Responding to patient requests
When patients request a recommendation for medical marijuana, Dr. Walker asks why they want it and inquires if they already use the drug. She said every patient who has asked for a recommendation either already was using the substance or didn’t have a condition that she thought warranted it.
In declining requests, she explains the dangers of marijuana use, which can include an increased risk of developing anxiety, depression and a brief psychotic reaction, according to NIDA.
Dr. Walker tells the individual, “I do not think that what you’re concerned with will be helped by marijuana.” She then tries to help the patient develop a treatment plan to address their health issue.
Patients, and sometimes their parents, get upset when she doesn’t fulfill the request for medical marijuana. But “I never had anyone scream and say, ‘I’ll never come back again,’ ” Dr. Walker said.

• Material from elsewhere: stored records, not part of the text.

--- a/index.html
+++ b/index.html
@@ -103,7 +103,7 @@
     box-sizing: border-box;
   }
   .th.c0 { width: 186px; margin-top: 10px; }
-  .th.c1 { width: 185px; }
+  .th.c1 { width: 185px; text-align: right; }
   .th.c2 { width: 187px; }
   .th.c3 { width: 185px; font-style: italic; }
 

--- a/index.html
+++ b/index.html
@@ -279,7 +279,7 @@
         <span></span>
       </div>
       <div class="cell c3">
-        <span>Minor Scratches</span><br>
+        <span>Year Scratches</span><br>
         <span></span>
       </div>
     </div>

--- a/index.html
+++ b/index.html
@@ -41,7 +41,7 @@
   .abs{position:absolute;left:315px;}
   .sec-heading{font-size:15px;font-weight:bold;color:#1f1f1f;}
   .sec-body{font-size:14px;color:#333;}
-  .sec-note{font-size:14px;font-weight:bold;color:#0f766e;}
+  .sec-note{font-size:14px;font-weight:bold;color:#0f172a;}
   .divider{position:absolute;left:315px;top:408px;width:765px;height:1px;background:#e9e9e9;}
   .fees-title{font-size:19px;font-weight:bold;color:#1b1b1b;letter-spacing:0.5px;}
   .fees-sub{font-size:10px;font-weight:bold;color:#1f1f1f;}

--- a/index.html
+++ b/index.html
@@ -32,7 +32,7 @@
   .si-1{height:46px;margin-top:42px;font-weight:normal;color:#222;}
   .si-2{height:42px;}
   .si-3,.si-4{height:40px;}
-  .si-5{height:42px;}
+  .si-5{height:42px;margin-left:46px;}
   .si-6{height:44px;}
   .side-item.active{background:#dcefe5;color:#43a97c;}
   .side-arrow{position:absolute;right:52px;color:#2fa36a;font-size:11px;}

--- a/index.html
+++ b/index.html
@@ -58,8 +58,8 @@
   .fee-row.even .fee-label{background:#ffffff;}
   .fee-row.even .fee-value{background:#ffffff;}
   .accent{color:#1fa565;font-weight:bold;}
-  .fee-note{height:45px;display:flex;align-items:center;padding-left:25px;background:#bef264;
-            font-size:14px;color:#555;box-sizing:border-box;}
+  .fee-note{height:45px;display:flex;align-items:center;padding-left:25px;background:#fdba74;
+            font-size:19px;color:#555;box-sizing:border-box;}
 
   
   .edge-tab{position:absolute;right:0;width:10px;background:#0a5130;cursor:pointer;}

Where the situation gets particularly difficult for physicians is when they’re faced with extreme cases, such as children with cancer who are experiencing severe pain from the disease or from chemotherapy, said Dr. Gitlow, of the American Society of Addiction Medicine. Parents sometimes ask the doctor for a medical marijuana recommendation to try to ease the child’s suffering.
“My heart goes out to those parents,” he said. “But I don’t believe” medical marijuana is the answer.
In those situations, Dr. Levy, of Boston, encourages physicians to tell parents that even though marijuana could help their child’s nausea, it could be toxic to their brain and negatively affect them for life.
She said more research is needed into developing cannabinoids as pharmaceutical products. Cannabinoids are the components of marijuana that have shown medical benefits.
In 2009, the AMA adopted policy calling on the government to review the status of marijuana as a federal Schedule I controlled substance in an effort to facilitate clinical research on the use of medical marijuana. A Schedule II classification would allow the drug to be used for medical purposes, but it still would be tightly restricted. The AMA policy stresses that this should not be viewed as an endorsement of state-based medical cannabis programs, of the legalization of marijuana, or that scientific evidence on the therapeutic use of cannabis meets the current standards for prescription drug products.
“There are definitely [negative] effects of marijuana” on children and adolescents, Dr. Levy said. “The fact that they’ve been hard to describe doesn’t mean that they’re not there.”